ABOUT THIS TASK: What you return should be the lines of the data containing "span", each in full.

::::::::

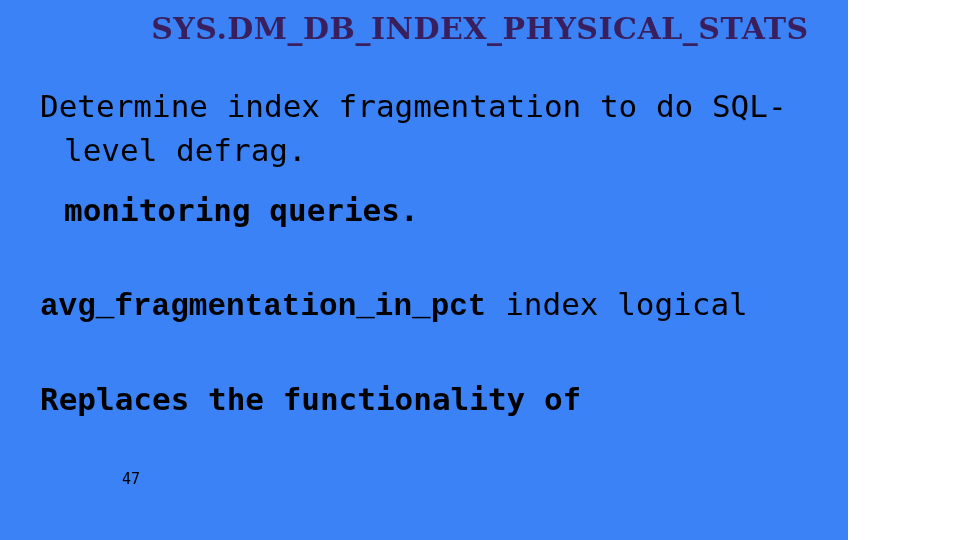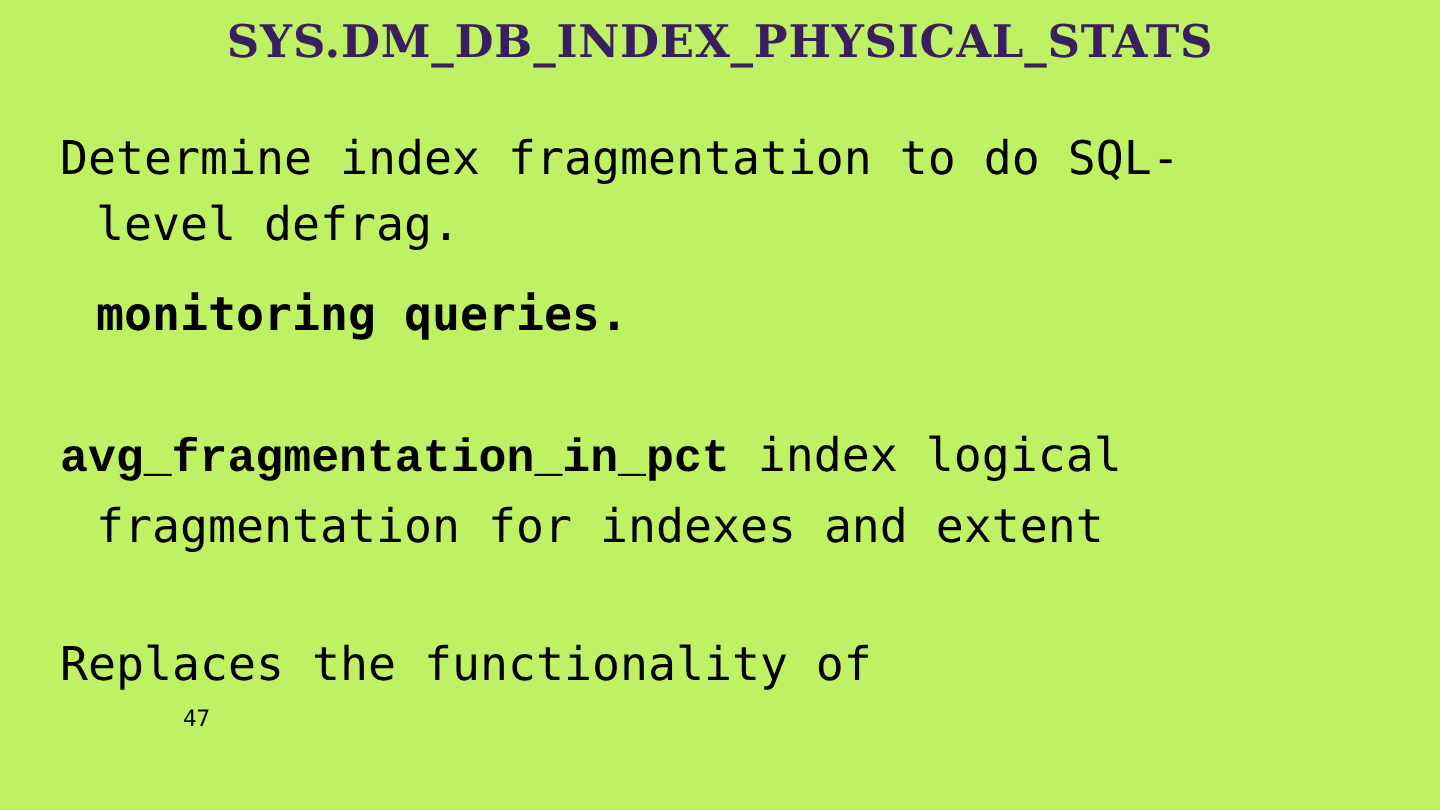--- a/index.html
+++ b/index.html
@@ -13,9 +13,9 @@
   }
   #slide {
     position: relative;
-    width: 960px;
+    width: 848px;
     height: 540px;
-    background: #bef264;
+    background: #3b82f6;
     overflow: hidden;
   }
 

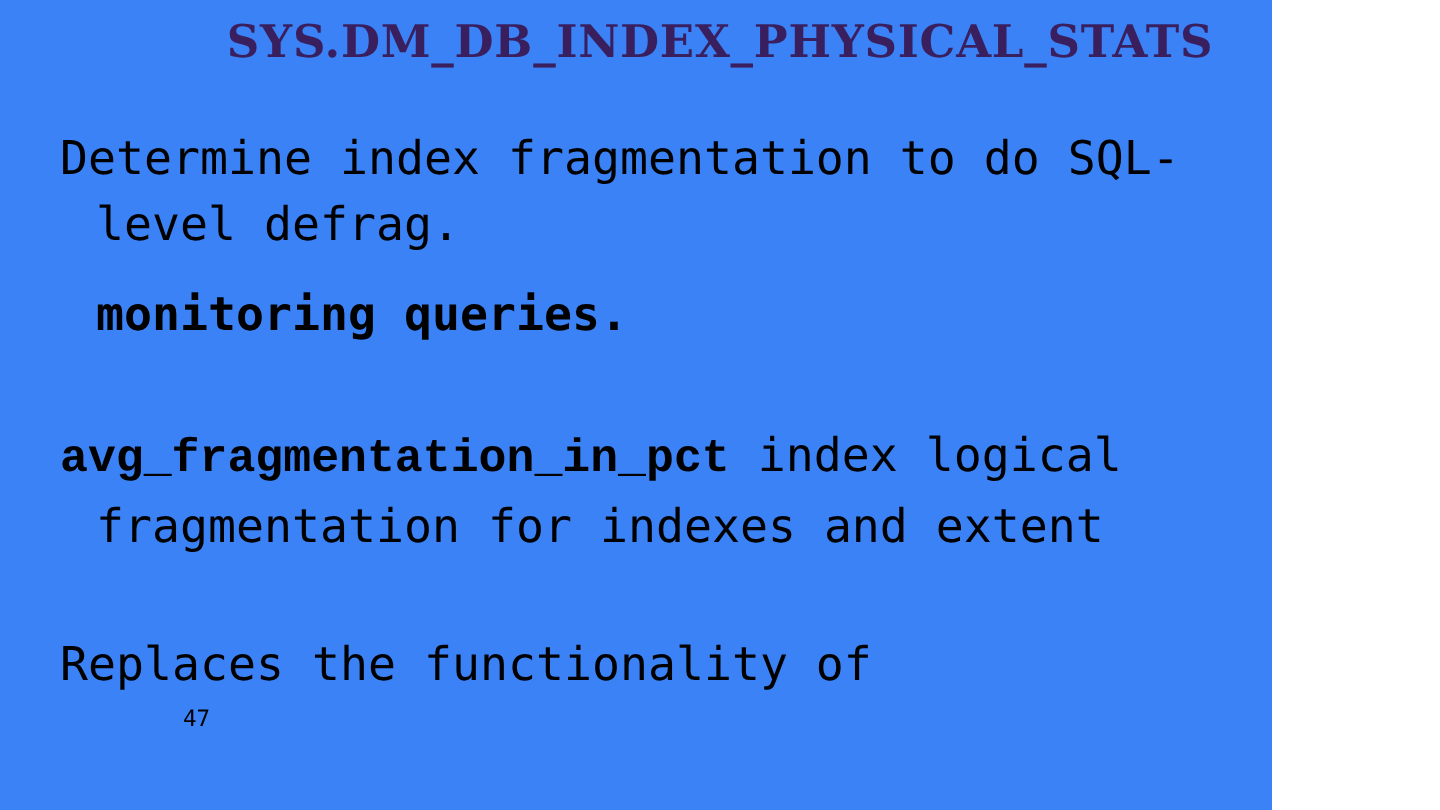--- a/index.html
+++ b/index.html
@@ -91,7 +91,7 @@
 
     <p class="bullet b2"><span class="cont">monitoring queries.</span></p>
 
-    <p class="bullet b3"><span class="code-strong">avg_fragmentation_in_pct</span><span> index logical</span><span class="cont">fragmentation for indexes and extent</span></p>
+    <p class="bullet b3"><span class="code-strong">avg_fragmentation_in_pct</span><span> index logical</span></p>
 
     <p class="bullet b4"><span>Replaces the functionality of</span></p>
 

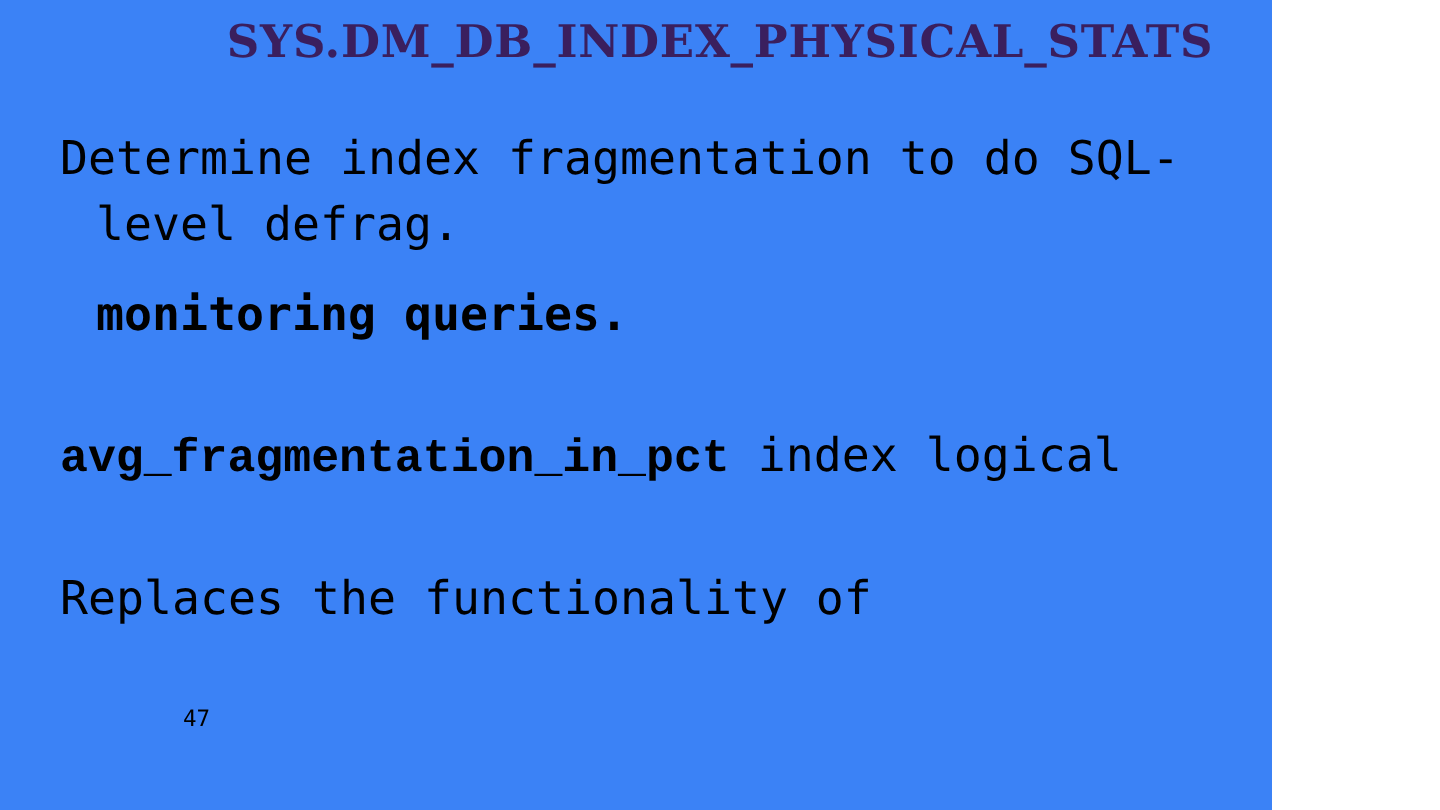--- a/index.html
+++ b/index.html
@@ -58,7 +58,7 @@
   .bullet.b1 { font-weight: normal; }
   .bullet.b2 { font-weight: bold; margin-top: 2px; }
   .bullet.b3 { font-weight: normal; margin-top: 50px; }
-  .bullet.b4 { font-weight: normal; margin-top: 48px; }
+  .bullet.b4 { font-weight: bold; margin-top: 48px; }
 
   .code-strong {
     font-family: Liberation Mono, monospace;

::::::::

RESULT:
     <p class="bullet b2"><span class="cont">monitoring queries.</span></p>
-    <p class="bullet b3"><span class="code-strong">avg_fragmentation_in_pct</span><span> index logical</span><span class="cont">fragmentation for indexes and extent</span></p>
+    <p class="bullet b3"><span class="code-strong">avg_fragmentation_in_pct</span><span> index logical</span></p>
     <p class="bullet b4"><span>Replaces the functionality of</span></p>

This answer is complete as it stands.